More Christmas ads that connect

This may be a year unlike any other, but the holiday season is still busy in terms of advertising. Once again this year, The Message has partnered with Toronto-based neuromarketing data and research company Brainsights to understand how Canadians respond to holiday ads from around the world. 

Brainsights doesn’t ask people how they feel about an ad, instead measuring their subconscious reactions. Its brain wave measurement technology records consumer attention, emotional connection and memory encoding every two milliseconds. It averages responses from all consumers studied for any given ad in order to understand how it performs.

The resulting “Emotional Strength” score is the peak emotional connection a spot reaches across consumers. Brainsights provided us with scorecards on a series of international holiday ads, based on how strongly they connect.

Below, Brainsights founder and CEO Kevin Keane provides the results of the second wave (see the first wave here), using a percentile ranking system.* According to Keane, Brainsights’ analysis on this second batch of creative uncovered the power of escape and imagination, even in isolation (Apple, Burberry), as well as the powerful pull of nostalgia (McDonald’s) and familiar comforts (Plenty).

The use of music is particularly on point in many of these ads, said Keane. That was the case regardless of whether the music was the star itself (Apple), or a strong secondary character to set the mood, either by connecting with our childlike glee (“Forever Young” for McDonald’s), or reflecting the unavoidable pain of family get-togethers (“Love Hurts” for Plenty), or blissful escapism (“Singing in the Rain” for Burberry).

Plenty: “#XMess”

This British spot might be the funniest holiday ad released this year, with a strong focus on the many distorted faces of its main character reacting to absurd—but not altogether out of the ordinary—scenarios of holiday gatherings. It tells us that in a messy year of uncertainty, one thing remains certain: the messiness of holidays with family.
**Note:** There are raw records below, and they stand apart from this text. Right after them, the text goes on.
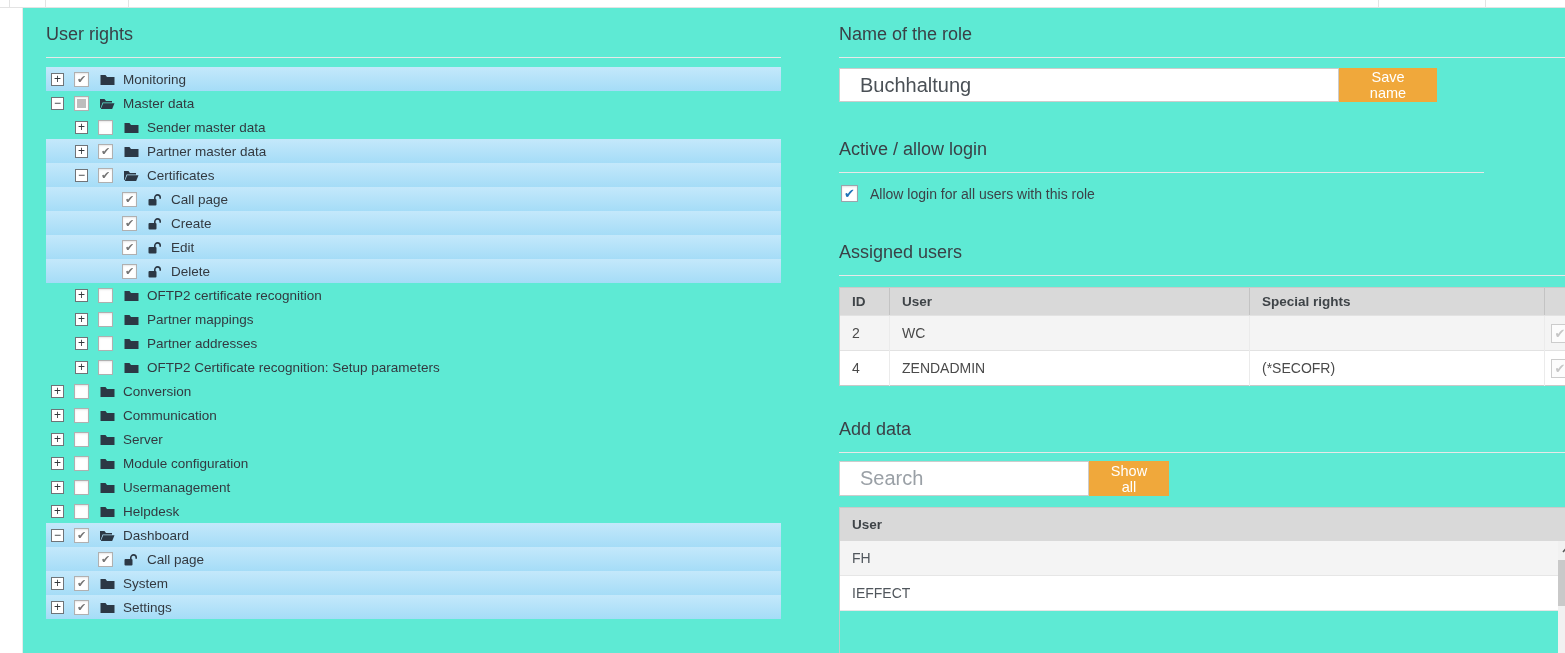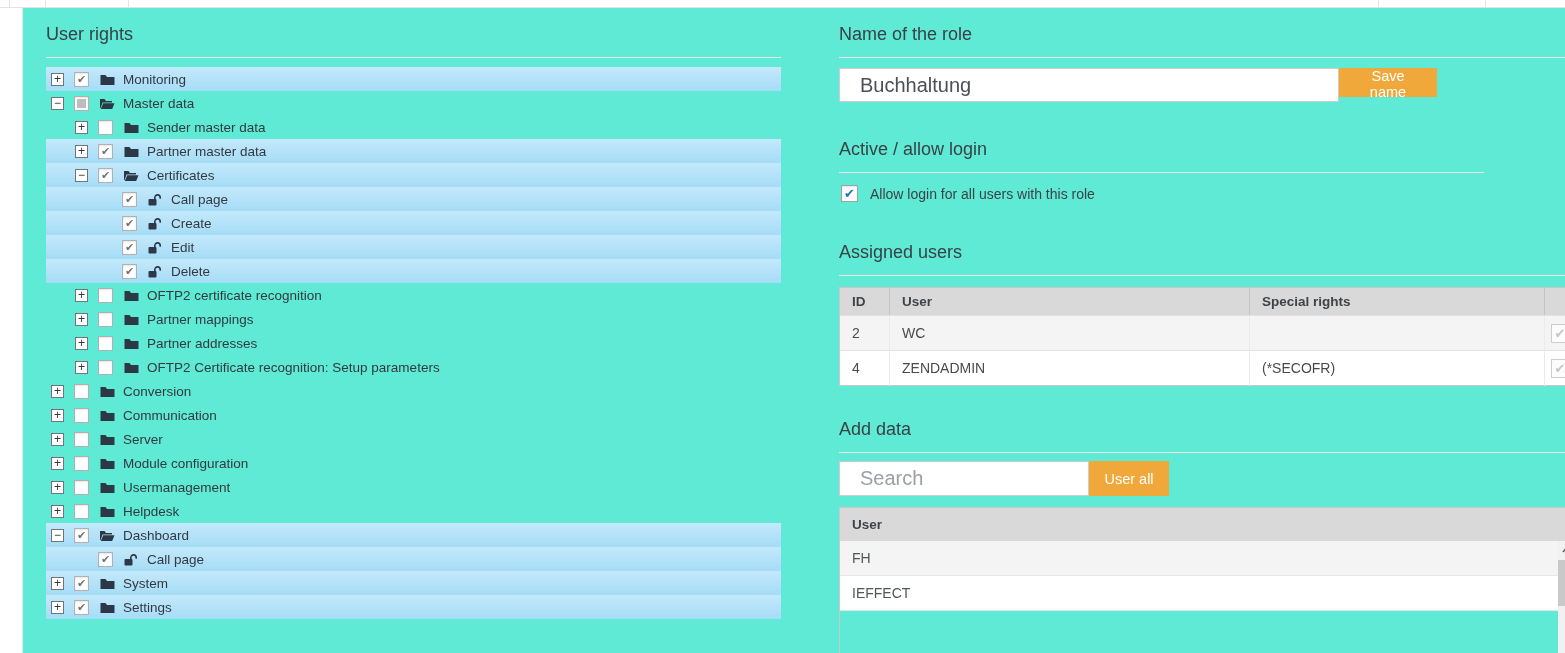--- a/index.html
+++ b/index.html
@@ -57,7 +57,7 @@
   }
   #role-input { width: 500px; }
   .btn-orange {
-    height: 29px; background: #f0a83b; color: #ffffff; border: none;
+    height: 34px; background: #f0a83b; color: #ffffff; border: none;
     font-family: inherit; font-size: 14.5px; cursor: pointer; padding: 0 14px;
   }
   #save-btn { width: 98px; }

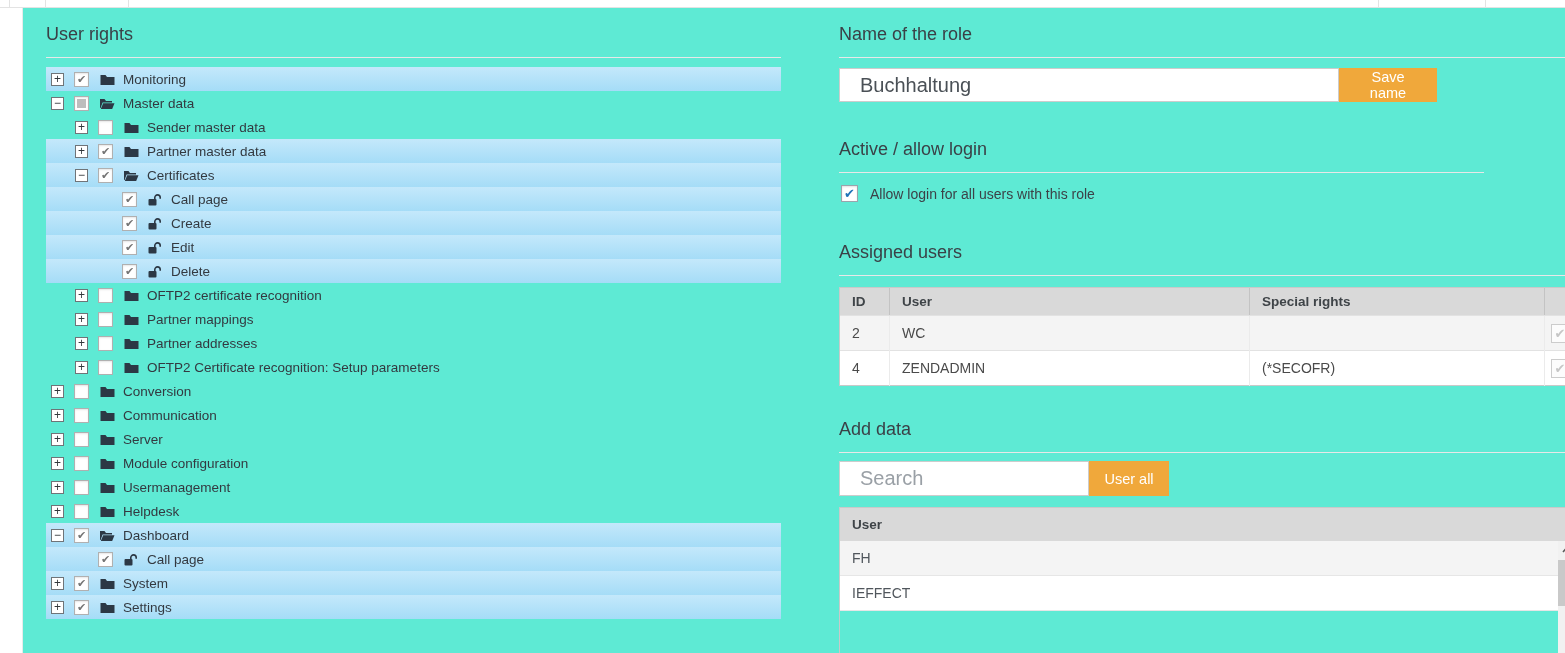--- a/index.html
+++ b/index.html
@@ -449,7 +449,7 @@
     <div class="divider" id="add-divider"></div>
     <div class="search-row">
       <input type="text" class="txt-input" id="search-input" placeholder="Search" style="">
-      <button class="btn-orange" id="showall-btn">User all</button>
+      <button class="btn-orange" id="showall-btn">Show all</button>
     </div>
 
     <div id="user-list">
Emotional Strength Score: 99


Apple: “The Magic of Mini feat. Tierra Whack”

Tierra Whack sings in an over-sized scarf before grooving with her mini-me in this playful Apple spot for the HomePod mini. The notion that we can connect with technology in isolation and be comfortable in conversation with ourselves connects particularly strongly with Canadians this year.

Emotional Strength Score: 96


Burberry: “It’s about that fearless spirit and imagination…”

The luxury goods brand remixes Singing in the Rain set to models in Burberry gear dancing through empty streets in London’s East End as football-sized hail rains down on them. It works. The beautifully choreographed piece invites viewers to suspend belief and escape, a welcome distraction from the stress of 2020.

Emotional Strength Score: 93


McDonald’s UK: “Inner Child”

The spot pulls at the heart strings as it charts the relationship between a sweet, earnest mother and her standoffish teenaged son. McDonald’s is the antidote to his festive resistance, melting the frostiness between them and reminding us that we can let our guard down and connect with our inner child—especially this time of year.

Emotional Strength Score: 92


 And one that did not…

Samsung: “The gift for Gaming Fans”

Set to a throbbing electronic beat, this Samsung product spot does little to capitalize on the growing interest in gaming.

Emotional Strength Score: 1

 

Still to come… a final wave of holiday ad testing on the brains of Canadians, as well as a summary of what connected with Canadians this holiday season.


Methodology

*Percentile ranks of the spot’s emotional strength score. Emotional Strength is the highest level of Connection recorded in a given spot, compared to Video Connection benchmarks from Q4 2020. To date, 34 holiday ads have been tested.

More than 100 general population Adult English Canadians were brain scanned for each holiday ad from the period of Nov. 13-30. Each wore a brain wave reader (electroencephalography) to measure their levels of Attention, Emotional Connection and Encoding to Memory.